In his brief, the appellant argues that, "No unfavorable inference can be drawn, and no unfavorable argument to a jury made by counsel against a party because of the failure to call a witness to testify, when the witness is available and accessible to both parties." See Miller v. State, 431 So. 2d 586 (Ala.Cr.App.1983); Livingston v. State, 419 So. 2d 270 (Ala.Cr. App.1982). Although it is doubtful that this comment was intended by the prosecutor to refer to the appellant's failure to call Tombstone Williams as a witness, and it is further doubtful that the jury would have construed it as such, there is nevertheless no indication that Tombstone Williams would have testified favorably, as required by Hunt v. State, 453 So. 2d 1083 (Ala.Cr. App.1984); Miller v. State, supra; Livingston v. State, supra. The general rule is that, "one party may not comment unfavorably on the other party's failure to produce a witness supposedly favorable to that party if the witness is equally available to both sides." Hunt v. State, supra, at 1087. There is no indication made by the prosecutor that Tombstone Williams's testimony would have been favorable to the appellant.

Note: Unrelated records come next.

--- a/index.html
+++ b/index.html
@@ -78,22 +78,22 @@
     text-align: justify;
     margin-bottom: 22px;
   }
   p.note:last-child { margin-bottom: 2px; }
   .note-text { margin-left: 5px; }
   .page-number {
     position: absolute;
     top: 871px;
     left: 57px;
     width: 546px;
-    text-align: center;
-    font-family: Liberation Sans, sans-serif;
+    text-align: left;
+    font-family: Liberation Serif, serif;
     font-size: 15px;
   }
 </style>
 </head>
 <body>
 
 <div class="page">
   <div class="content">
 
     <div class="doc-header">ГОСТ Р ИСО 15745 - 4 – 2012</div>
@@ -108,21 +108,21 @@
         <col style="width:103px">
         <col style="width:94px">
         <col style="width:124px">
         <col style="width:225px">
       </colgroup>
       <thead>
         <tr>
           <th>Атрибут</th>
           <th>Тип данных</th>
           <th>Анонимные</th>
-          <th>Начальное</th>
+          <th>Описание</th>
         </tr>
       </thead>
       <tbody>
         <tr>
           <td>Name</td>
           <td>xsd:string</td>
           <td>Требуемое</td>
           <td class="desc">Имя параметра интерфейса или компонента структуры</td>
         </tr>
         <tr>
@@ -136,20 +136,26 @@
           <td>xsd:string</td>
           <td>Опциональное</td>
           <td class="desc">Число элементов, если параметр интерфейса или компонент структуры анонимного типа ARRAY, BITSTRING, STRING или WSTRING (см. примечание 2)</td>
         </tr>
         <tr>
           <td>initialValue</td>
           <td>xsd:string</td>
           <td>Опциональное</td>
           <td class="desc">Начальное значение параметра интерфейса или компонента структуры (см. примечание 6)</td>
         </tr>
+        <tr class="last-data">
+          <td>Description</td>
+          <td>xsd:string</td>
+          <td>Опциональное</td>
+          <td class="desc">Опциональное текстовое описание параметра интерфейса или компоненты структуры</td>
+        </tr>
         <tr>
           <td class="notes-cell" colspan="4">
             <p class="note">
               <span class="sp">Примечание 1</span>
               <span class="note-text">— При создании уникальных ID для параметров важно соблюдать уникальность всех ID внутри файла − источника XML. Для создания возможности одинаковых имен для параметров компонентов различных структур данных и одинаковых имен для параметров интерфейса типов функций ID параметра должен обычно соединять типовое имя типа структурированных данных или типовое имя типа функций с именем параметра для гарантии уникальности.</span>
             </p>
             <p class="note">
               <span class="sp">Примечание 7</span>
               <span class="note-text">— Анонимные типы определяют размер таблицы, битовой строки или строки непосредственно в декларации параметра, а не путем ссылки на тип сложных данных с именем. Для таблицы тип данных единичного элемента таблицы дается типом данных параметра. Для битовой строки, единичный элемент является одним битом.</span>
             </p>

Furthermore, it is not clear that Tombstone Williams would have been a witness that was "equally available" to both parties.

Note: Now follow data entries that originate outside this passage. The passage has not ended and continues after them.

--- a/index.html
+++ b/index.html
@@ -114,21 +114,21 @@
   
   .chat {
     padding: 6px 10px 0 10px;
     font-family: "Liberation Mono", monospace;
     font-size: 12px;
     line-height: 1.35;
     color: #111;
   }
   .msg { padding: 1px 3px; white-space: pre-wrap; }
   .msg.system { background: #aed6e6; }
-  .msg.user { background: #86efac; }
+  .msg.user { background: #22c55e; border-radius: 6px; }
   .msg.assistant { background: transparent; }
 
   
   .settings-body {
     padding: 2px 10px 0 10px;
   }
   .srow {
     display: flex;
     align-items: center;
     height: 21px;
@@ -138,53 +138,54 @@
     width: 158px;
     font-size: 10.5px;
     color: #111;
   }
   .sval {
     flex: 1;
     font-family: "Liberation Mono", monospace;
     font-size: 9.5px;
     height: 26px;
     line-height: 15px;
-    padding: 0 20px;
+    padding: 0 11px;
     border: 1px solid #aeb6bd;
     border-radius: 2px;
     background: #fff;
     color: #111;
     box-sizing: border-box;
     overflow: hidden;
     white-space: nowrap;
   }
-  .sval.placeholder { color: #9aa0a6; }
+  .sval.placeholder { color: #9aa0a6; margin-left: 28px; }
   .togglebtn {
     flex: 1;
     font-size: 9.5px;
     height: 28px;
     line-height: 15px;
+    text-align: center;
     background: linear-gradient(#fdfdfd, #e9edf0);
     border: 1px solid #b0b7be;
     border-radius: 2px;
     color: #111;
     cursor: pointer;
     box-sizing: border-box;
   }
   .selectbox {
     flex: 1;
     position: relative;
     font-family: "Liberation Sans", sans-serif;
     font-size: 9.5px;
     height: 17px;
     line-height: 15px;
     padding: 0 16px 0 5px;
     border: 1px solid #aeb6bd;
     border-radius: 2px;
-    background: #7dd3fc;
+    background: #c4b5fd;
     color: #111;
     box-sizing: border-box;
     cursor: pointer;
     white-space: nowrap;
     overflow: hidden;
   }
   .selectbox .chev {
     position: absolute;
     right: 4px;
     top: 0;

"The availability of a witness to one or the other of the parties is determined initially by the party's superior knowledge of the existence and identity of the witness. Henry v. State, Ala.Cr.App., 355 So. 2d 411. Additionally, the relationship between the witness and the party that would reasonably be expected to affect the witness' personal interest in the outcome of the case is another factor to consider in determining to whom is a *322 witness is available. Brown v. State, 50 Ala.App. 471, 280 So. 2d 177."

McMorris v. State, 364 So. 2d 392, 402 (Ala. Cr.App.1980), cert. denied, 394 So. 2d 404 (Ala.1981).

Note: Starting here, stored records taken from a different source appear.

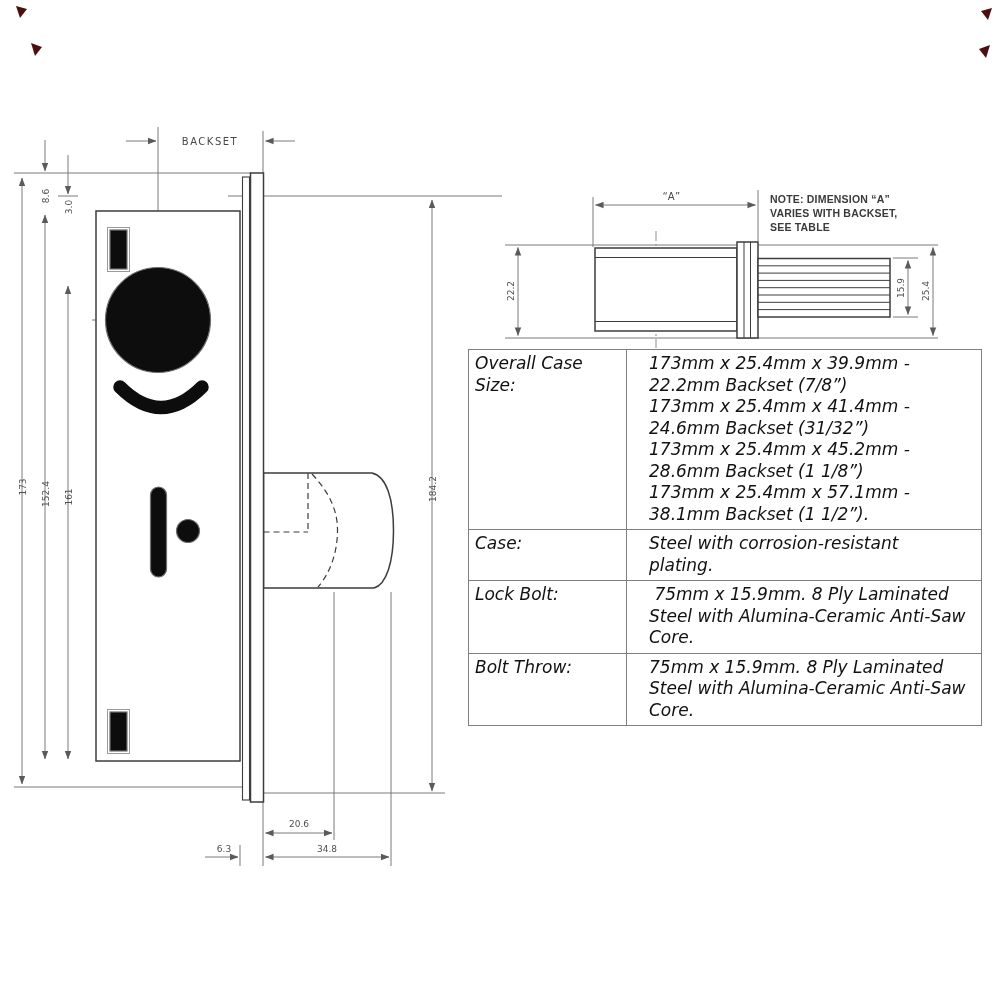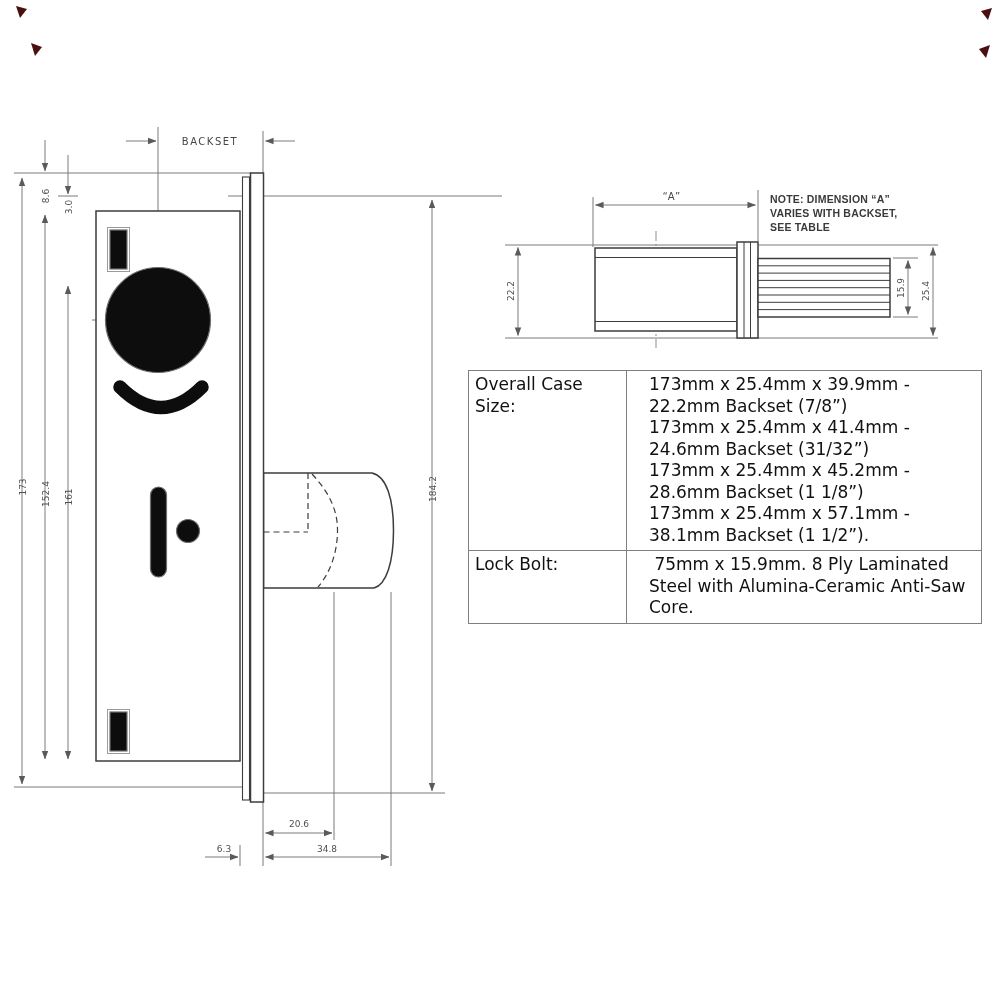--- a/index.html
+++ b/index.html
@@ -16,21 +16,21 @@
   .smile{fill:none;stroke:#0d0d0d;stroke-width:13.5;stroke-linecap:round;}
   .dash{fill:none;stroke:#3d3d3d;stroke-width:1.2;stroke-dasharray:6 4;}
   .cdash{stroke:#8f8f8f;stroke-width:1;stroke-dasharray:10 3 2 3;fill:none;}
   .lam{stroke:#3d3d3d;stroke-width:1;}
   .dimtxt{font-family:"DejaVu Sans",sans-serif;font-size:9px;fill:#4f4f4f;}
   .bigdim{font-size:10px;letter-spacing:1.5px;fill:#474747;}
   .note{font-family:"Liberation Sans",sans-serif;font-weight:bold;font-size:10.5px;fill:#3a3a3a;letter-spacing:.2px;}
   .mark{fill:#4a1010;}
 
   
-  .spec-table{position:absolute;left:468px;top:370px;width:514px;}
+  .spec-table{position:absolute;left:468px;top:349px;width:514px;font-style:italic;}
   .spec-table table{border-collapse:collapse;table-layout:fixed;width:514px;
                     font-family:"DejaVu Sans",sans-serif;font-size:17px;line-height:21.5px;color:#111;}
   .spec-table th{width:147px;}
   .spec-table th,.spec-table td{border:1px solid #7f7f7f;vertical-align:top;text-align:left;
                     font-weight:normal;padding:3px 4px 4px 6px;}
   .spec-table td{padding-left:22px;white-space:pre-line;}
 </style>
 </head>
 <body>
 
@@ -171,22 +171,33 @@
           <td>173mm x 25.4mm x 39.9mm -
 22.2mm Backset (7/8”)
 173mm x 25.4mm x 41.4mm -
 24.6mm Backset (31/32”)
 173mm x 25.4mm x 45.2mm -
 28.6mm Backset (1 1/8”)
 173mm x 25.4mm x 57.1mm -
 38.1mm Backset (1 1/2”).</td>
         </tr>
         <tr>
+          <th>Case:</th>
+          <td>Steel with corrosion-resistant
+plating.</td>
+        </tr>
+        <tr>
           <th>Lock Bolt:</th>
           <td>&nbsp;75mm x 15.9mm. 8 Ply Laminated
 Steel with Alumina-Ceramic Anti-Saw
 Core.</td>
         </tr>
+        <tr>
+          <th>Bolt Throw:</th>
+          <td>75mm x 15.9mm. 8 Ply Laminated
+Steel with Alumina-Ceramic Anti-Saw
+Core.</td>
+        </tr>
       </tbody>
     </table>
   </div>
 
 </div>
 
 </body></html>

The prosecutor's comment did not appear to be a reference to the defense counsel's failure to call Tombstone Williams, but rather a reference to the State's failure to call Tombstone Williams as a witness. Therefore, because the record is void of any indication that the witness would have testified favorably for the appellant, the trial court properly denied the appellant's motion for a mistrial.


TAYLOR, and TYSON, JJ., concur.

PATTERSON, J. dissents with opinion with BOWEN, P.J. joining.

PATTERSON, Judge (dissenting).

I believe that the prosecutor's argument to the jury, giving reasons why the State had not called "Tombstone" Williams as a witness, was improper. It was not supported by any evidence and, moreover, was not relevant to any issue in the case. I also believe that the objections made by appellant to this argument at the time they were made, sufficiently preserved this issue for our review on the ground that the argument was unsupported by any evidence.

The test for reviewing improper prosecutorial argument is not whether the comments did influence the jury, but whether they might have influenced the jury in arriving at the verdict. Ex parte Ward, 497 So. 2d 575 (Ala.1986); Ex parte Beecher, 294 Ala. 674, 320 So. 2d 727 (1975). In considering this argument in the light of the evidence shown by the record, I conclude that it might have influenced the jury in arriving at the verdict. Further, considering the argument and rulings thereon, I do not believe the judge's oral instructions to the jury were sufficient to eradicate from the minds of the jurors any impression they might have gotten from the prosecutor's improper argument.